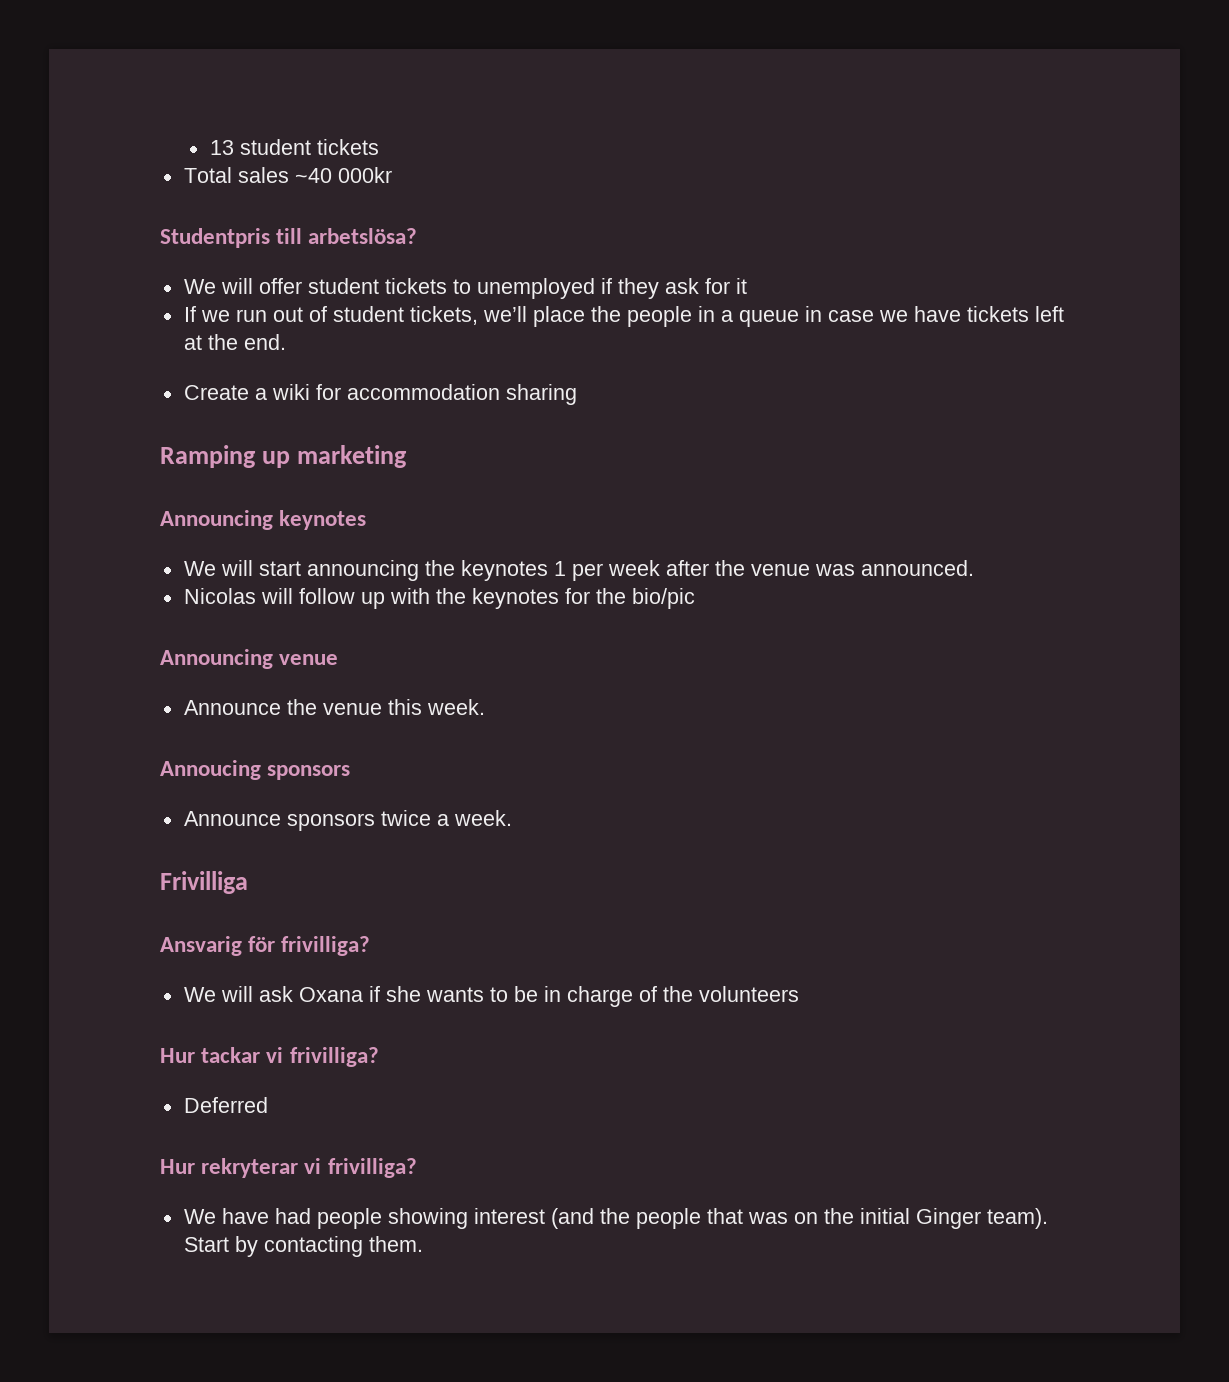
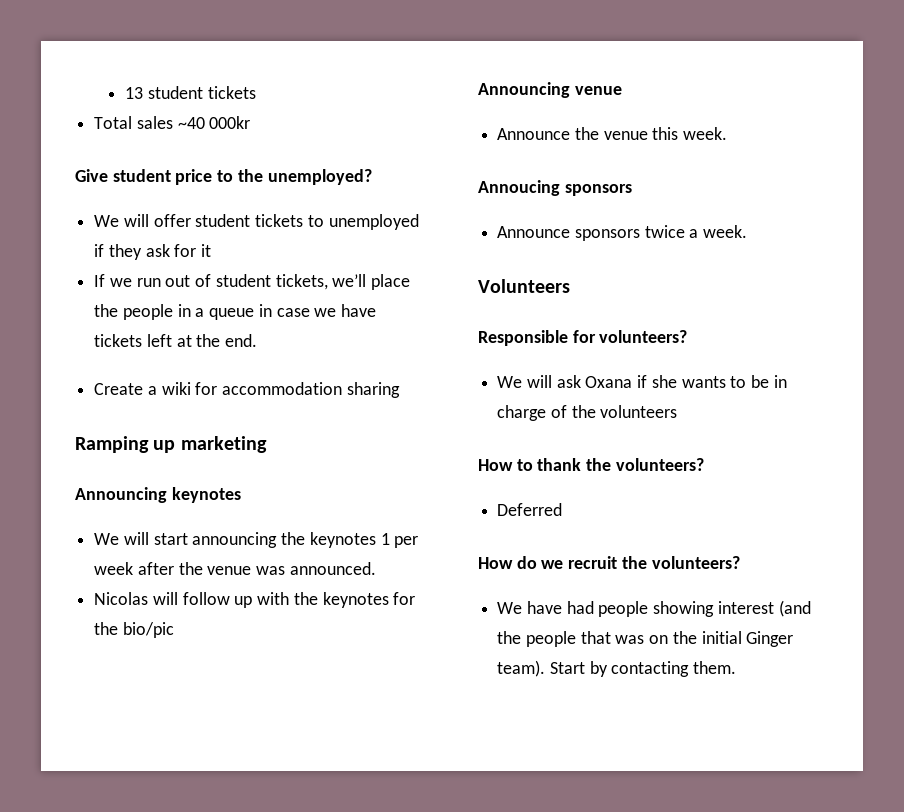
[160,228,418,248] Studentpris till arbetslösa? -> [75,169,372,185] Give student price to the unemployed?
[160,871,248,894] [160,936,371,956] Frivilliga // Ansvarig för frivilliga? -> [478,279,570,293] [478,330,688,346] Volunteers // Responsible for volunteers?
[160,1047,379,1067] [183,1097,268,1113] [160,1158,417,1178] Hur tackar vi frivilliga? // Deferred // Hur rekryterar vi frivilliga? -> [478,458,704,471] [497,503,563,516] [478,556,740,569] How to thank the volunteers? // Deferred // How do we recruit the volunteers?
───
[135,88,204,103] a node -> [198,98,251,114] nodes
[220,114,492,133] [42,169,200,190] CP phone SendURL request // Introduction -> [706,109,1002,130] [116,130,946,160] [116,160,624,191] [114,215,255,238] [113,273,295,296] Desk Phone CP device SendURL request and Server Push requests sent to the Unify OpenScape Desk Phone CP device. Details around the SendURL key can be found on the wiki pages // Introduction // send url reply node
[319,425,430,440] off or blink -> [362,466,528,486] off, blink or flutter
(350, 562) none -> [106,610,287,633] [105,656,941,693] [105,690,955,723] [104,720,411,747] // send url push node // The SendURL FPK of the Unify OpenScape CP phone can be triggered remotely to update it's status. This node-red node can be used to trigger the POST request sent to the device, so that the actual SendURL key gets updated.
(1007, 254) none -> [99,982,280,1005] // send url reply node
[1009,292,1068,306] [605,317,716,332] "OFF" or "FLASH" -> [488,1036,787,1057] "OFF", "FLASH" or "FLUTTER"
───
WORK ORDER:
Copy out each line of the entries above that holds "none".

WRITTEN SOLUTION:
(350, 562) none -> [106,610,287,633] [105,656,941,693] [105,690,955,723] [104,720,411,747] // send url push node // The SendURL FPK of the Unify OpenScape CP phone can be triggered remotely to update it's status. This node-red node can be used to trigger the POST request sent to the device, so that the actual SendURL key gets updated.
(1007, 254) none -> [99,982,280,1005] // send url reply node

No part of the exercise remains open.